→ **Exercise material**
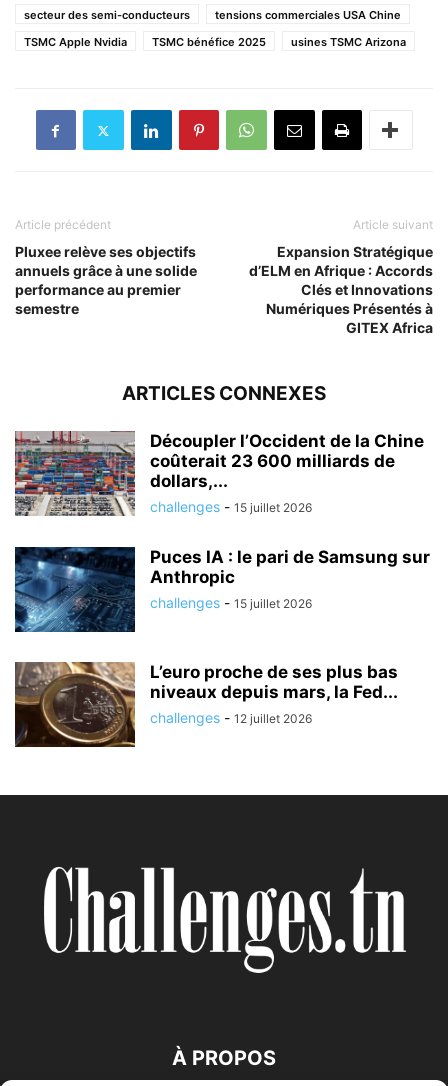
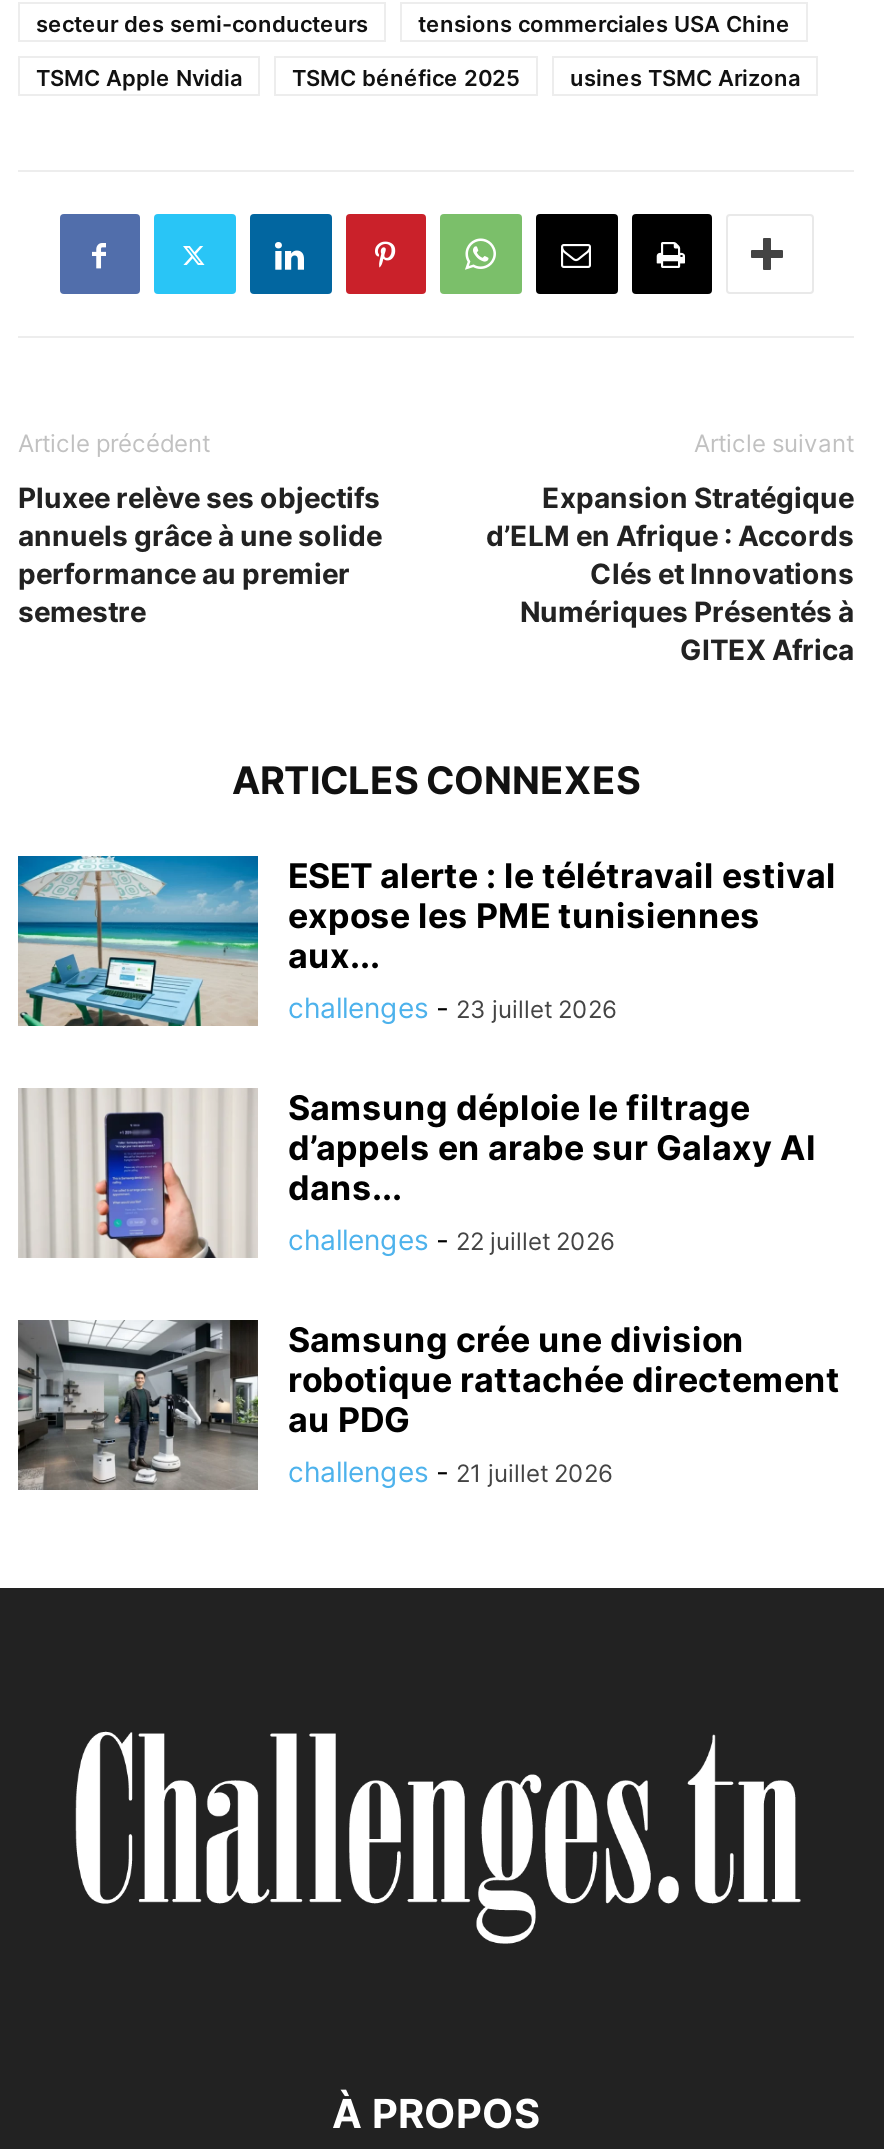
[14,430,424,516] [image] | Découpler l’Occident de la Chine | coûterait 23 600 milliards de | dollars,... | challenges - 15 juillet 2026 -> [16,854,836,1028] [image] | ESET alerte : le télétravail estival | expose les PME tunisiennes | aux... | challenges - 23 juillet 2026
[14,546,430,633] [image] | Puces IA : le pari de Samsung sur | Anthropic | challenges - 15 juillet 2026 -> [18,1088,816,1260] [image] | Samsung déploie le filtrage | d’appels en arabe sur Galaxy AI | dans... | challenges - 22 juillet 2026
[15,661,398,748] [image] | L’euro proche de ses plus bas | niveaux depuis mars, la Fed... | challenges - 12 juillet 2026 -> [18,1318,840,1490] [image] | Samsung crée une division | robotique rattachée directement | au PDG | challenges - 21 juillet 2026

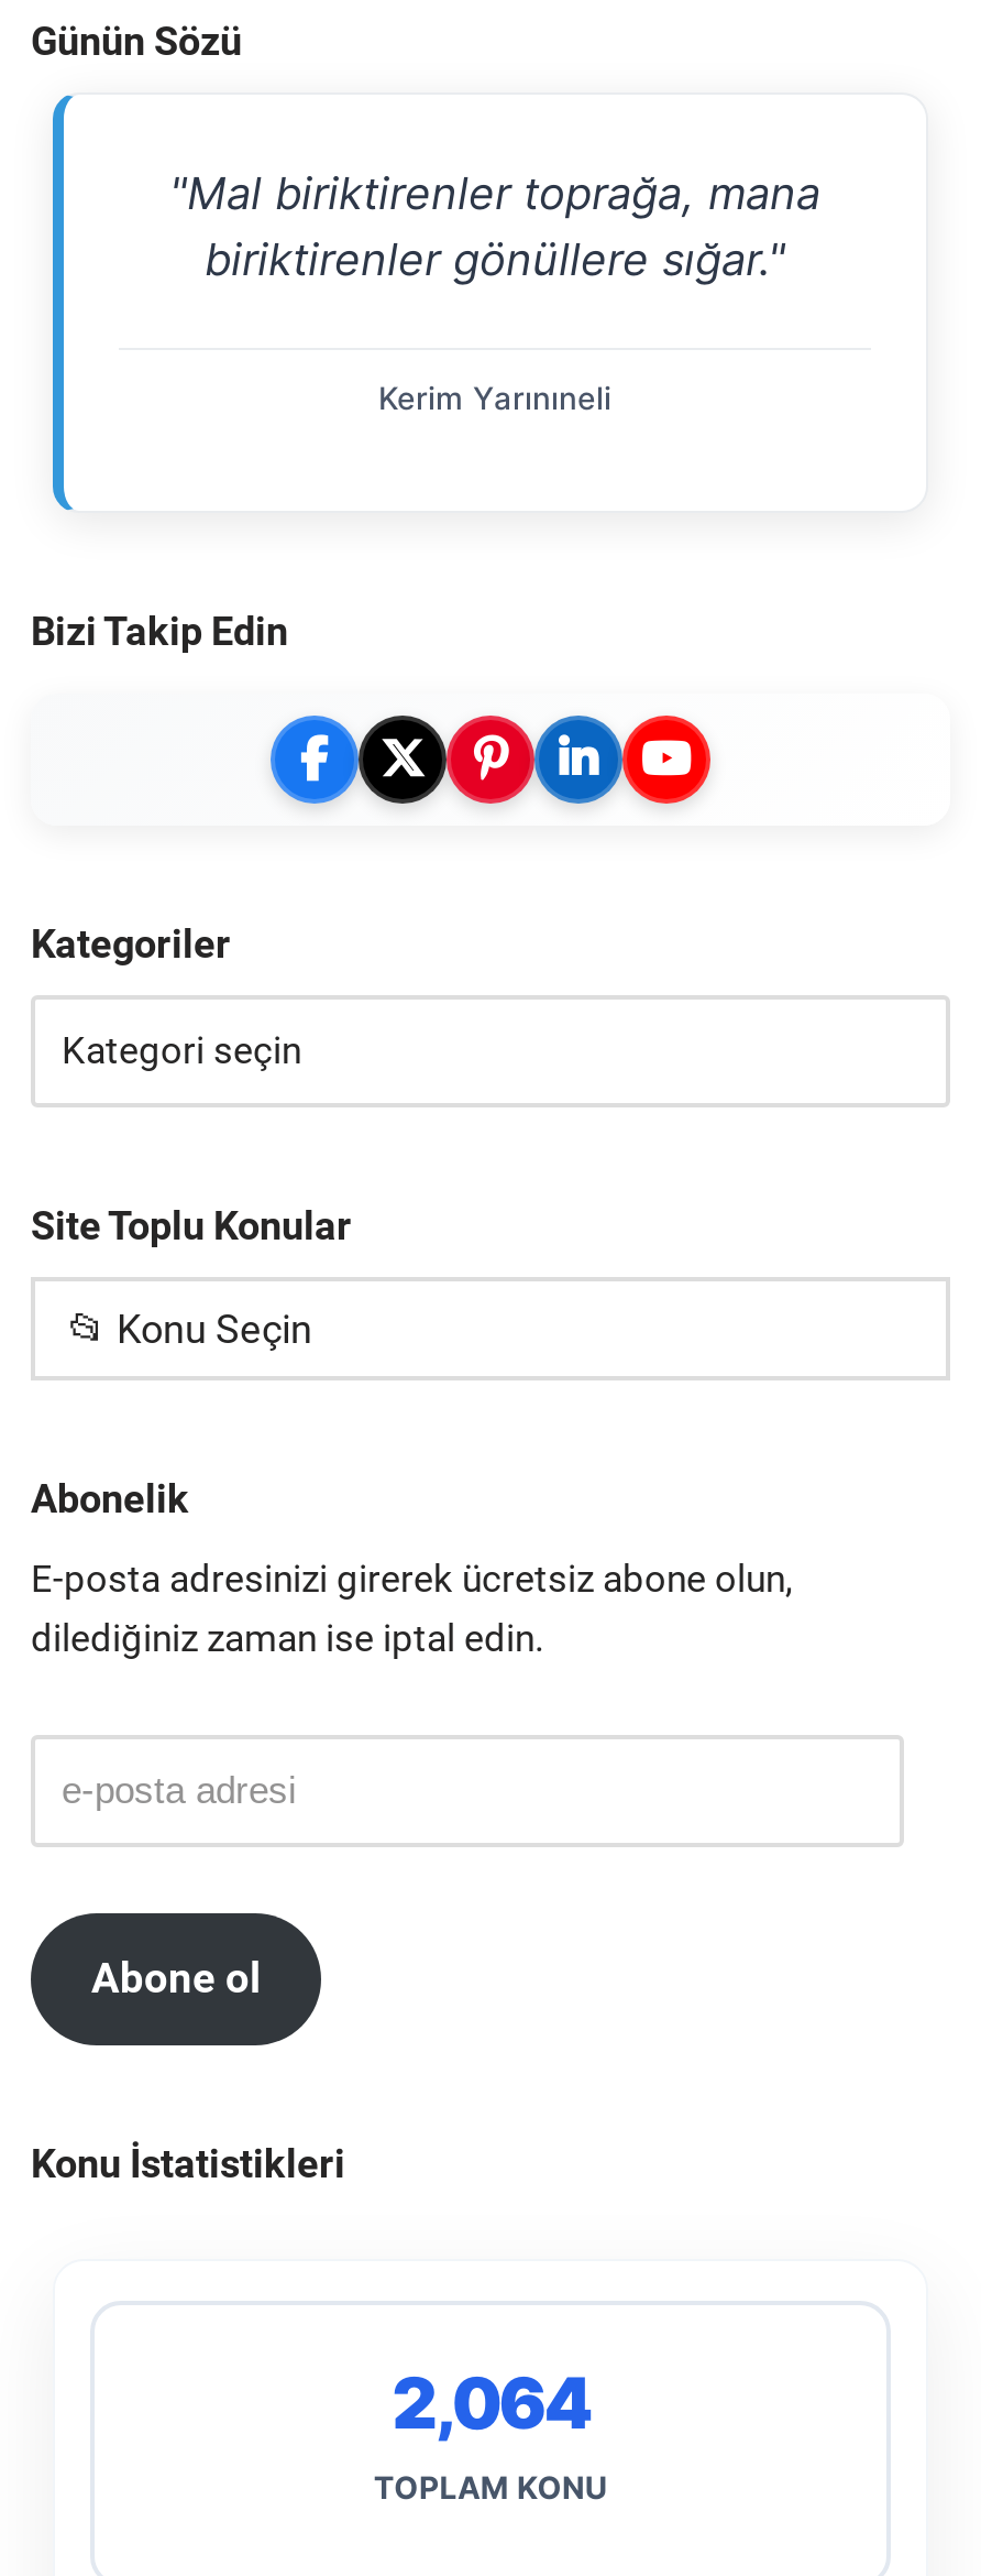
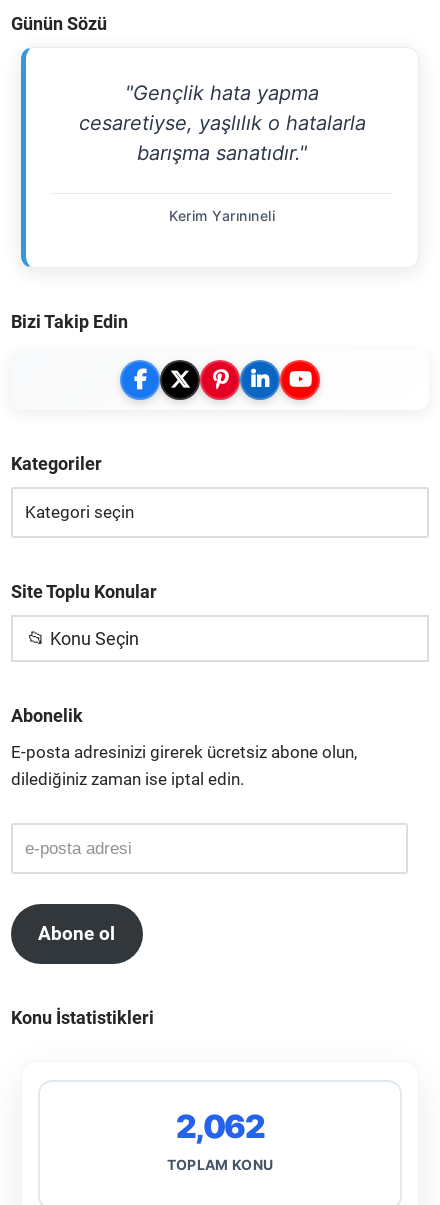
[169,168,820,287] "Mal biriktirenler toprağa, mana | biriktirenler gönüllere sığar." -> [78,82,366,166] "Gençlik hata yapma | cesaretiyse, yaşlılık o hatalarla | barışma sanatıdır."
[392,2361,589,2447] 2,064 -> [176,1108,264,1146] 2,062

→ **Task instructions**
Quote every line of the records above exactly; no picture is to be copied.

→ **Reply**
[14,430,424,516] [image] | Découpler l’Occident de la Chine | coûterait 23 600 milliards de | dollars,... | challenges - 15 juillet 2026 -> [16,854,836,1028] [image] | ESET alerte : le télétravail estival | expose les PME tunisiennes | aux... | challenges - 23 juillet 2026
[14,546,430,633] [image] | Puces IA : le pari de Samsung sur | Anthropic | challenges - 15 juillet 2026 -> [18,1088,816,1260] [image] | Samsung déploie le filtrage | d’appels en arabe sur Galaxy AI | dans... | challenges - 22 juillet 2026
[15,661,398,748] [image] | L’euro proche de ses plus bas | niveaux depuis mars, la Fed... | challenges - 12 juillet 2026 -> [18,1318,840,1490] [image] | Samsung crée une division | robotique rattachée directement | au PDG | challenges - 21 juillet 2026

[169,168,820,287] "Mal biriktirenler toprağa, mana | biriktirenler gönüllere sığar." -> [78,82,366,166] "Gençlik hata yapma | cesaretiyse, yaşlılık o hatalarla | barışma sanatıdır."
[392,2361,589,2447] 2,064 -> [176,1108,264,1146] 2,062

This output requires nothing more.